*** Opening Material provided ***

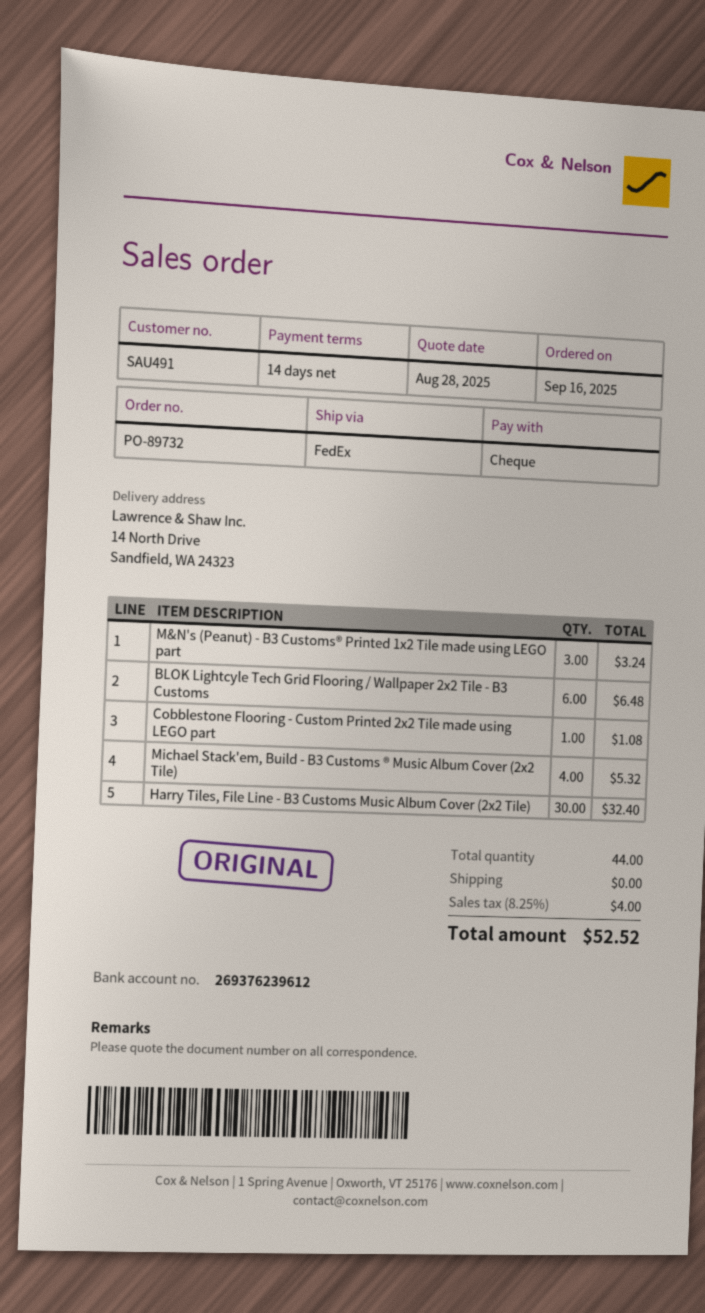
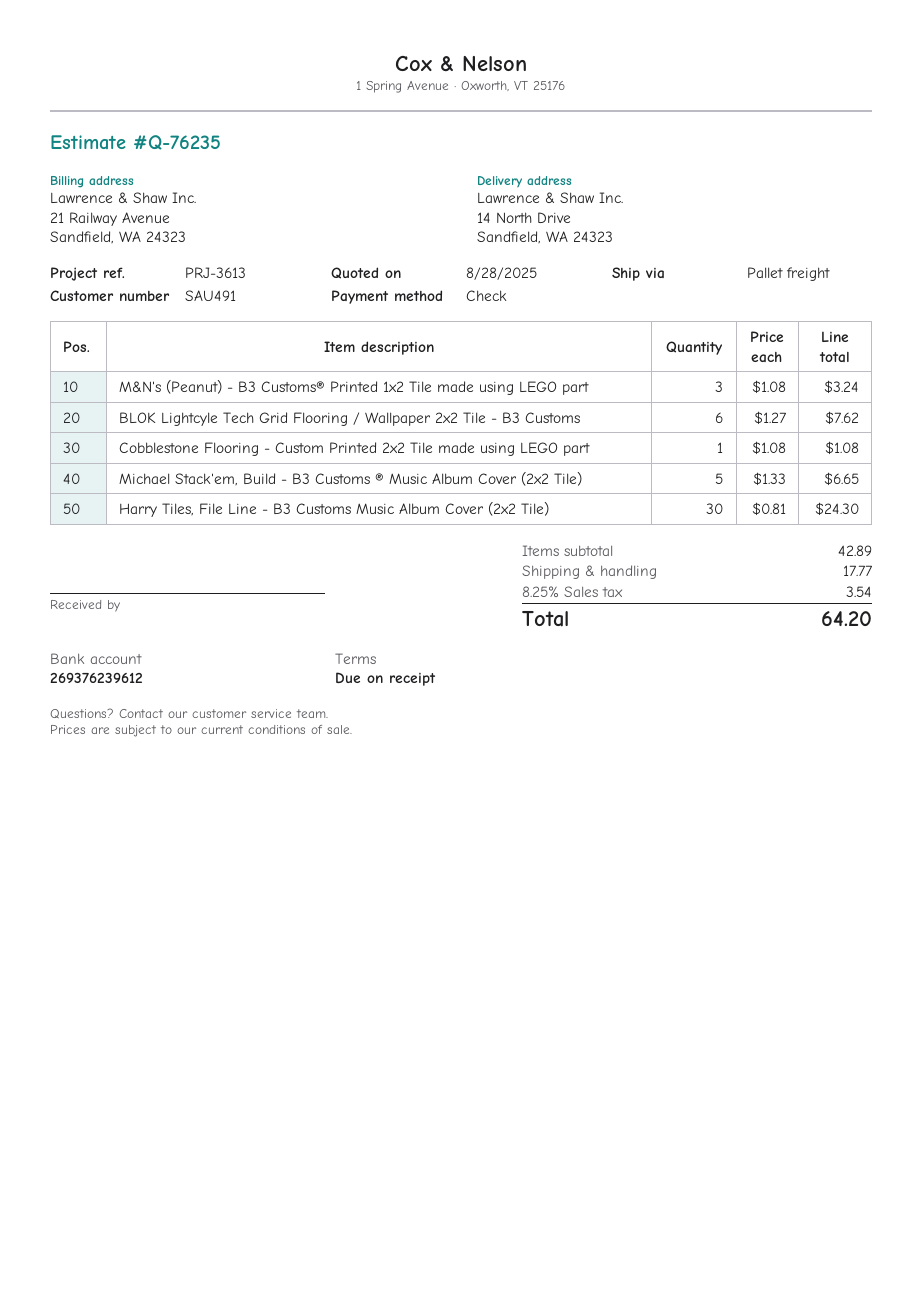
payment terms: 14 days -> on receipt
shipping method: FedEx -> pallet freight
BLOK Lightcyle Tech Grid Flooring / Wallpaper 2x2 Tile - B3 Customs: 6 for 6.48 -> 6 for 7.62
Michael Stack'em, Build - B3 Customs ® Music Album Cover (2x2 Tile): 4 for 5.32 -> 5 for 6.65
Harry Tiles, File Line - B3 Customs Music Album Cover (2x2 Tile): 30 for 32.40 -> 30 for 24.30
shipping: 0.00 -> 17.77
tax: 8.25% = 4.00 -> 8.25% = 3.54
total: 52.52 -> 64.20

*** Closing Material provided ***

Please tally the lines of the listing that include the string "Music". Give the total alone.

2